* REQUIREMENT
Nothing but the lines from the one containing "payment terms: 21 days -> 10 days" through the end of the data should be output, each reproduced exactly.

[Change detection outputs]
•••••

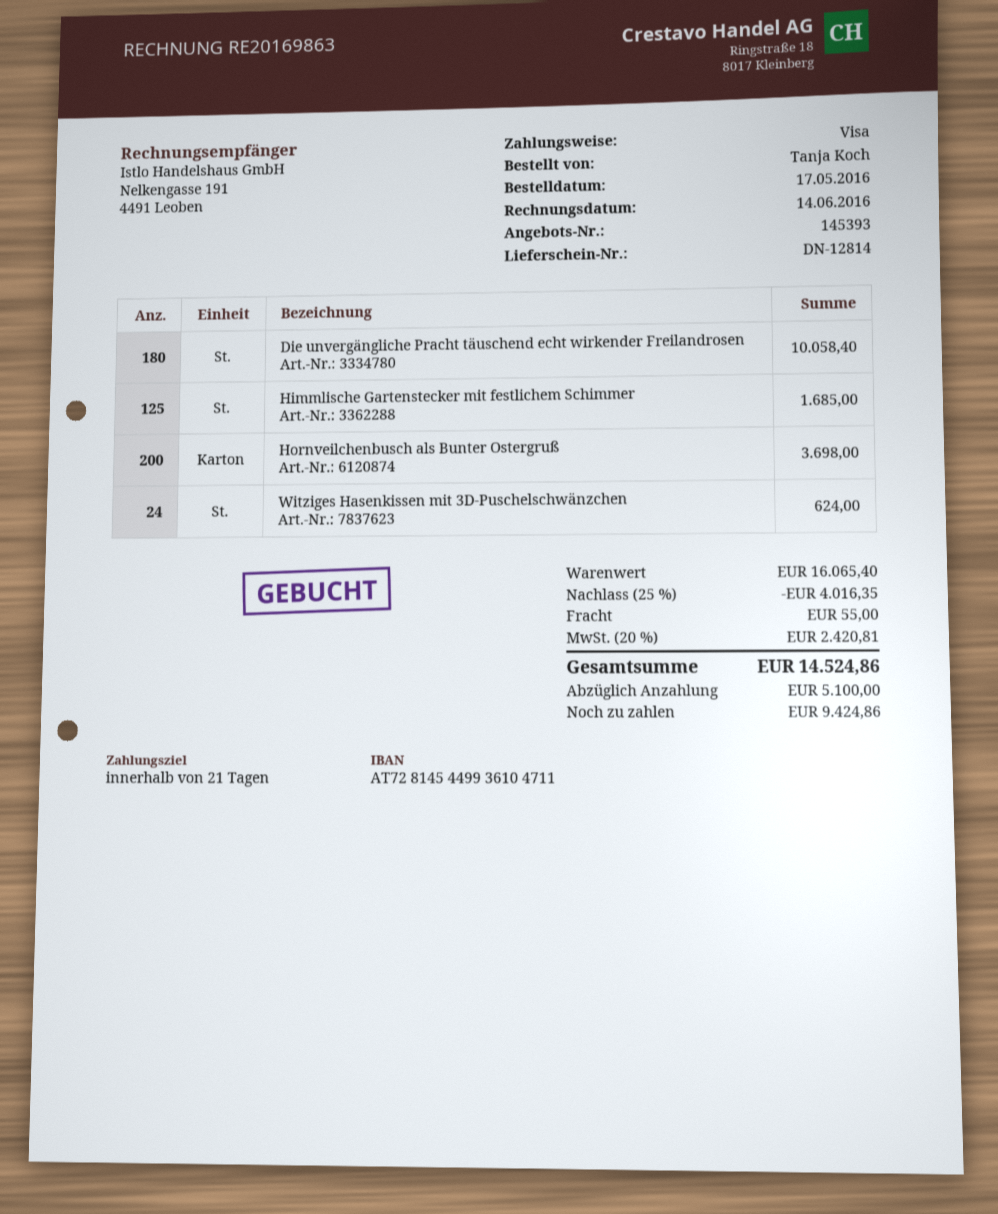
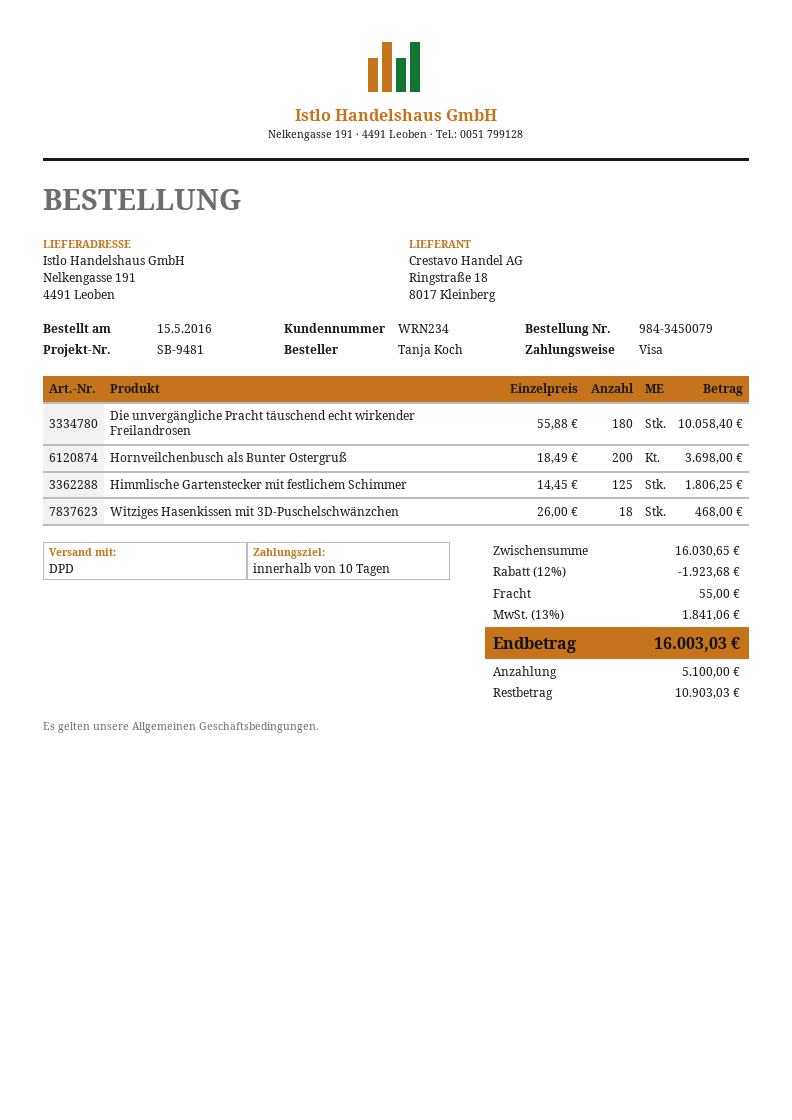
order date: 2016-05-17 -> 2016-05-15
payment terms: 21 days -> 10 days
Himmlische Gartenstecker mit festlichem Schimmer: 125 for 1685.00 -> 125 for 1806.25
Witziges Hasenkissen mit 3D-Puschelschwänzchen: 24 for 624.00 -> 18 for 468.00
subtotal: 16065.40 -> 16030.65
discount: 25% = 4016.35 -> 12% = 1923.68
tax: 20% = 2420.81 -> 13% = 1841.06
total: 14524.86 -> 16003.03
balance: 9424.86 -> 10903.03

•••••

* TASK SOLUTION
payment terms: 21 days -> 10 days
Himmlische Gartenstecker mit festlichem Schimmer: 125 for 1685.00 -> 125 for 1806.25
Witziges Hasenkissen mit 3D-Puschelschwänzchen: 24 for 624.00 -> 18 for 468.00
subtotal: 16065.40 -> 16030.65
discount: 25% = 4016.35 -> 12% = 1923.68
tax: 20% = 2420.81 -> 13% = 1841.06
total: 14524.86 -> 16003.03
balance: 9424.86 -> 10903.03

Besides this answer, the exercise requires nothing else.